But more of me wants to take the risk. Dive
beyond the shallow. Go deep & submerge.
Mamaw says I’ve got to become one
with the water. Grow a tail & fins.
Become part fish. Pretend to know
exactly what I’m doing.
Out on the Water
Surrounded by sky,
so much of life feels
possible. Like anything
could happen at any moment.
I am who I am because of
river water & trout, air & sunshine.
We kayak from one end
of the river to the other
& land on the shallow shore.
Mamaw calls the orders:
“Switch, dig deep, switch,
dig deeper.” We sun bake
& lay our paddles aside.
Let the breeze buoy us.
It’s the end of a summer
I wish could last forever.
Sometimes I feel like
I should be running
all the races
doing all the things
hurry up & get there
go ahead & get my life started
& shave my legs
& get a boyfriend
& get boobs
& feel pretty enough
feel enough
enough
that I’ll stop wanting
so much of the time.
& sometimes I just feel
like now. Like still. No
wind & rush or beat
the clock. Just exactly
right where I need to be.
When Mamaw says, “Slow
it all the way down,”
finally I do. Take a big
gulp of breath. & let it
all
out.
Mamaw’s Lifestyle
“Is lean, mean & clean,” she always says,
bucking trends of nicotine from her days
& of course alcohol & e-cigarettes & any ol’
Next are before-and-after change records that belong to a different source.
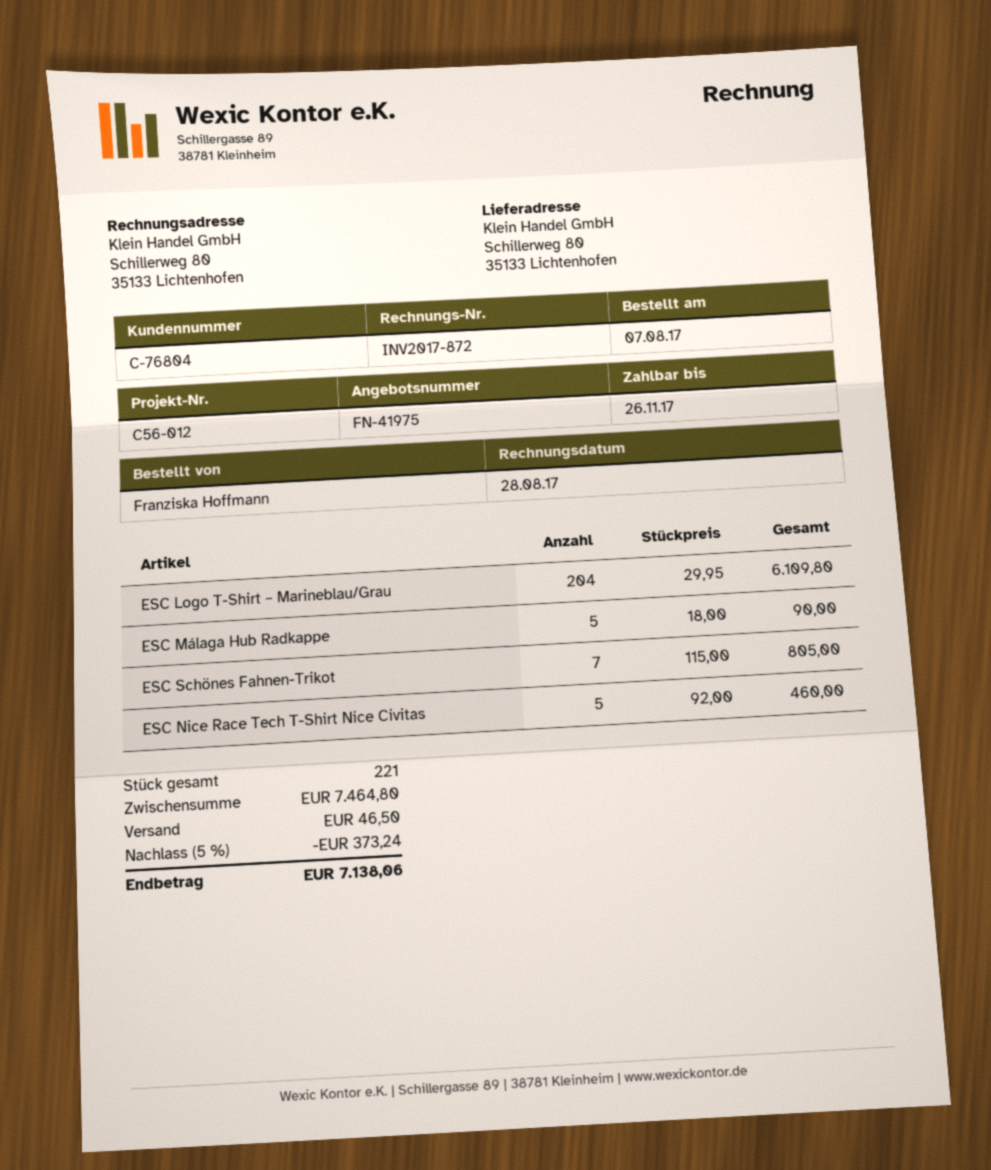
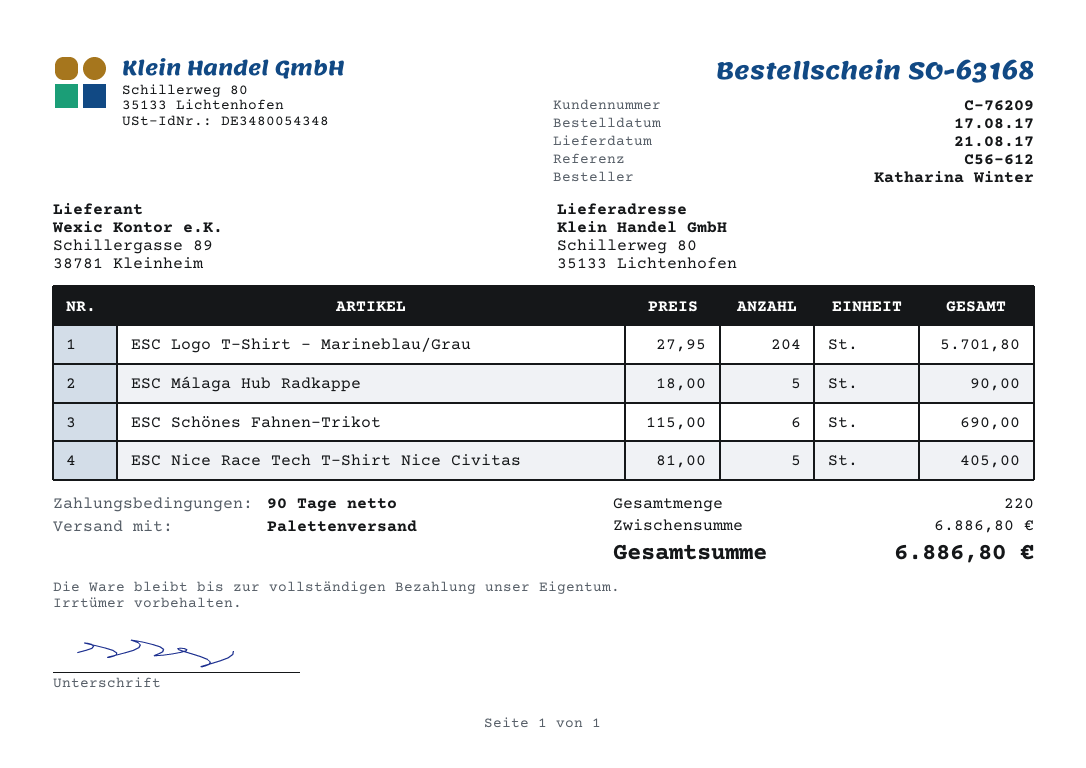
order date: 2017-08-07 -> 2017-08-17
customer number: C-76804 -> C-76209
reference: C56-012 -> C56-612
ordered by: Franziska Hoffmann -> Katharina Winter
ESC Logo T-Shirt – Marineblau/Grau: 204 x 29.95 = 6109.80 -> 204 x 27.95 = 5701.80
ESC Schönes Fahnen-Trikot: 7 x 115.00 = 805.00 -> 6 x 115.00 = 690.00
ESC Nice Race Tech T-Shirt Nice Civitas: 5 x 92.00 = 460.00 -> 5 x 81.00 = 405.00
total quantity: 221 -> 220
subtotal: 7464.80 -> 6886.80
discount: 5% = 373.24 -> none
shipping: 46.50 -> none
total: 7138.06 -> 6886.80

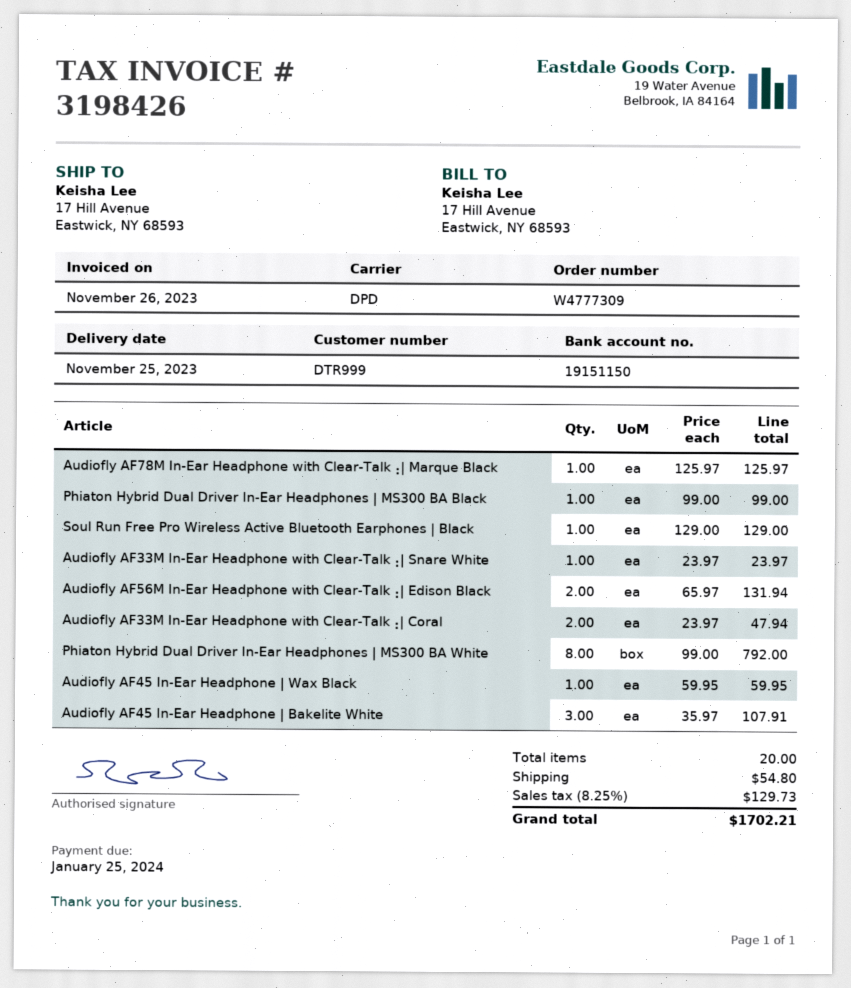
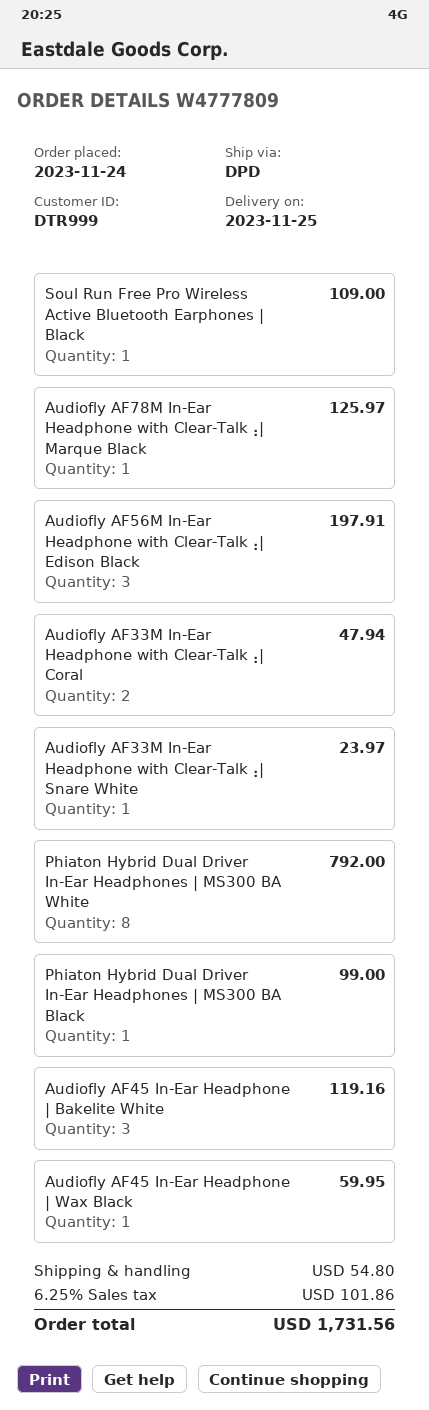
order number: W4777309 -> W4777809
Soul Run Free Pro Wireless Active Bluetooth Earphones | Black: 1 for 129.00 -> 1 for 109.00
Audiofly AF56M In-Ear Headphone with Clear-Talk⢠| Edison Black: 2 for 131.94 -> 3 for 197.91
Audiofly AF45 In-Ear Headphone | Bakelite White: 3 for 107.91 -> 3 for 119.16
tax: 8.25% = 129.73 -> 6.25% = 101.86
total: 1702.21 -> 1731.56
substance that can change or shift a day
lickety-split. Always says her daddy liked
the liquor best. It being Bardstown and all.
Bourbon Capital of the World. How most
of them men made their money. Distilling
& all. Corn to sour mash to downright drunk.
Says it takes a who
le lotta willpower
to stay steady in the right here & now.
And when she says, “I get high on life,” & giggles
with her silver-wicked laugh, I kind of believe her.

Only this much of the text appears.